My series starts with Spark, and my hero, Evan, who shifts into a copper-coloured horse in order to investigate a village of humans. Neither looks, wings, or talons can save their clan. How far will Evan go to save their species? He must shift to find a mate among Scotland’s Isle of Skye’s humans, but dragons don’t wear plaide.

In the second book in the Clan of Dragons series, Smoke, Wynn stumbles across an unusual creature. This accidental meeting with a wolf-shifting female leads him on a merry chase beneath the lure of the coming full moon. Will he follow her, or shift into a human to find a mate among the villagers?

I will continue the series with Smolder, which I will release next month. I am currently working on a prequel novella that will explain how fairy pools and dragons, with the ability to shift into other forms, came about.

Nancy

Nancy Lee Badger loves chocolate-chip shortbread, wool plaids wrapped around the trim waist of a Scottish Highlander, the clang of broadswords, and the sound of bagpipes in the air. After growing up in Huntington, New York, and raising two handsome sons in New Hampshire, Nancy moved to North Carolina where she writes full-time. Nancy is a member of Romance Writers of America and president of her local chapter, Heart of Carolina Romance Writers. She is also a member of the Fantasy-Futuristic & Paranormal Romance Writers, Triangle Association of Freelancers, and the Celtic Heart Romance Writers. 

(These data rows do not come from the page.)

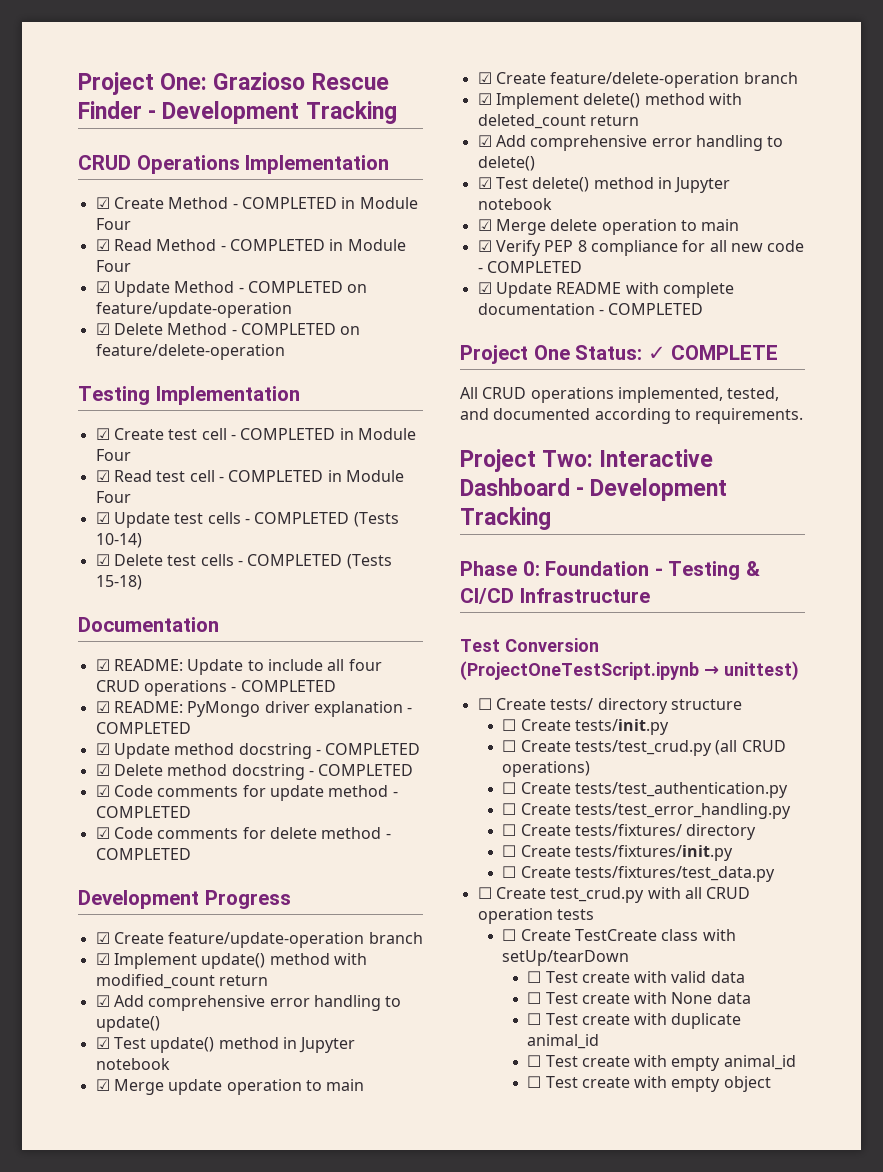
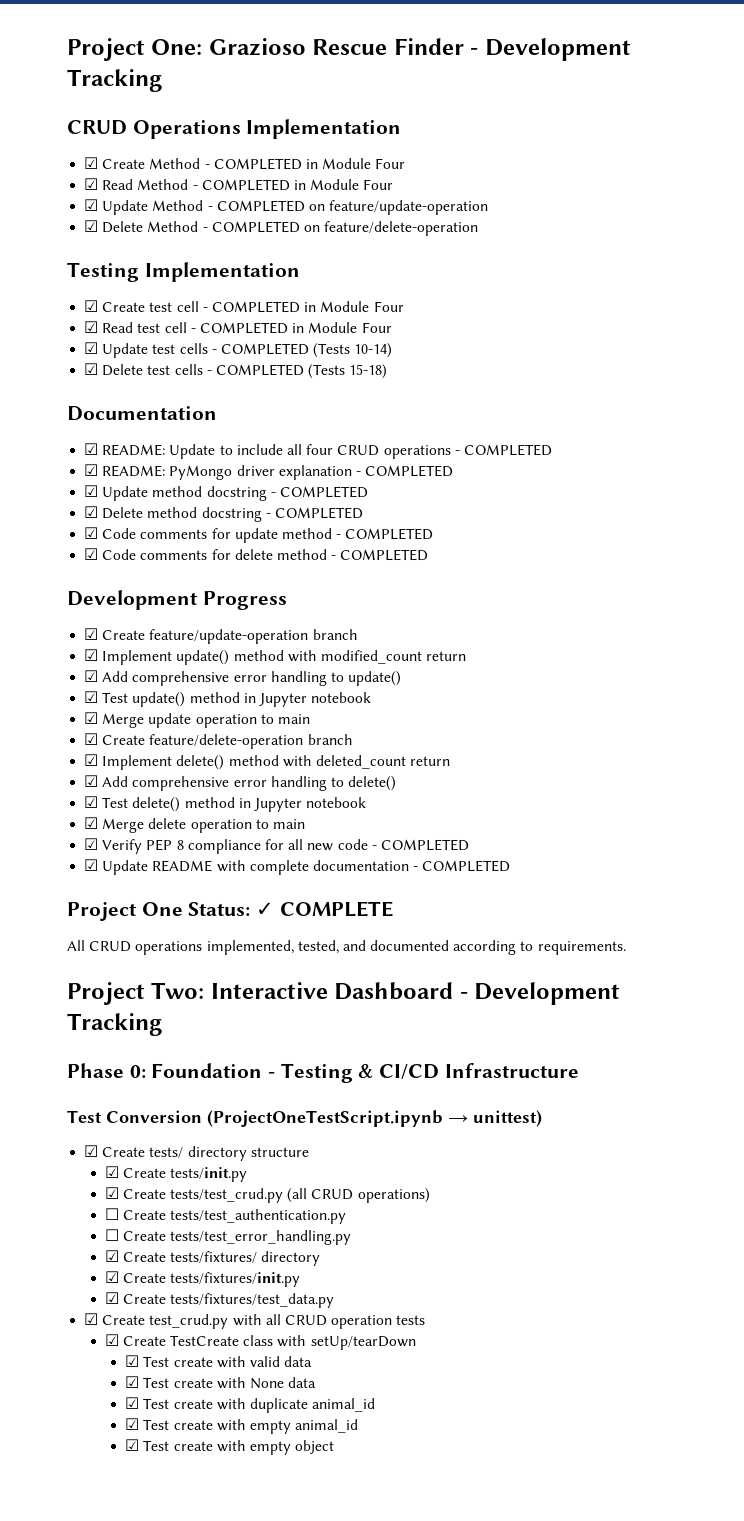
- ☐ Create tests/ directory structure
+ ☑ Create tests/ directory structure
- ☐ Create tests/init.py
+ ☑ Create tests/init.py
- ☐ Create tests/test_crud.py (all CRUD operations)
+ ☑ Create tests/test_crud.py (all CRUD operations)
- ☐ Create tests/fixtures/ directory
+ ☑ Create tests/fixtures/ directory
- ☐ Create tests/fixtures/init.py
+ ☑ Create tests/fixtures/init.py
- ☐ Create tests/fixtures/test_data.py
+ ☑ Create tests/fixtures/test_data.py
- ☐ Create test_crud.py with all CRUD operation tests
+ ☑ Create test_crud.py with all CRUD operation tests
- ☐ Create TestCreate class with setUp/tearDown
+ ☑ Create TestCreate class with setUp/tearDown
- ☐ Test create with valid data
+ ☑ Test create with valid data
- ☐ Test create with None data
+ ☑ Test create with None data
- ☐ Test create with duplicate animal_id
+ ☑ Test create with duplicate animal_id
- ☐ Test create with empty animal_id
+ ☑ Test create with empty animal_id
- ☐ Test create with empty object
+ ☑ Test create with empty object

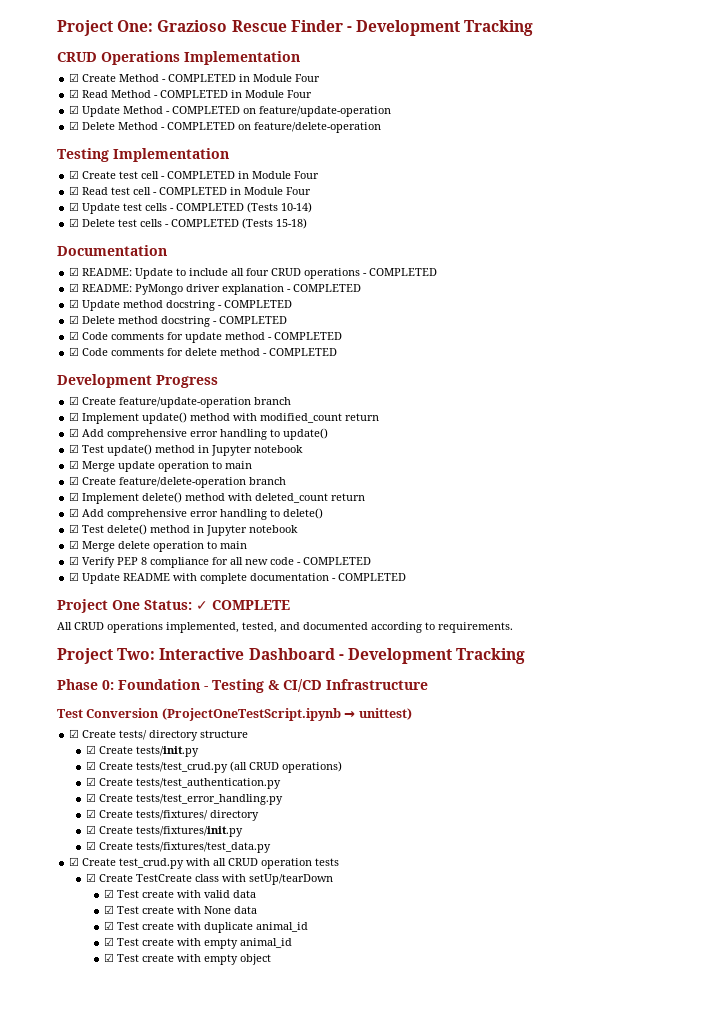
- ☐ Create tests/test_authentication.py
+ ☑ Create tests/test_authentication.py
- ☐ Create tests/test_error_handling.py
+ ☑ Create tests/test_error_handling.py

You can find Nancy here: Website | Blog | Facebook | Twitter | Goodreads

banner

 

Advertisements
6 Comments
  1. 13 January 2017 2:03 am

    Interesting blog, Nancy. Wishing you the best in this series of dragon shifters!

  2. 12 January 2017 3:32 am

    Hello Nancy! BTW, I just LOVE your titles. 🙂 This is all very interesting and I can tell you that I, for one, appreciate authentic details in a work of fiction.

  3. 9 January 2017 7:41 am

    First thought that came to me as I read your blog was the enormous amount of research necessary to tell a tale about dragon shifters, set in a long past century, and make it believable. You’ve done that with both Spark and Smoke.

    • 10 January 2017 12:03 pm

      Some fiction writers make up everything, but I love Scotland, and feel a deep need to show off its best sides. Thank you for the lovely comment.

  4. 8 January 2017 11:46 pm

    An interesting blog Nancy. So much information on the creatures and wild things. It must be fun to write about those. Thanks for sharing. Jay.

    • 10 January 2017 12:04 pm

      I enjoy it. Visiting the actual islands of Scotland is on my bucket list. Until then, I use hours of research to bring it, and my odd characters, to life in my stories.

Comments are closed.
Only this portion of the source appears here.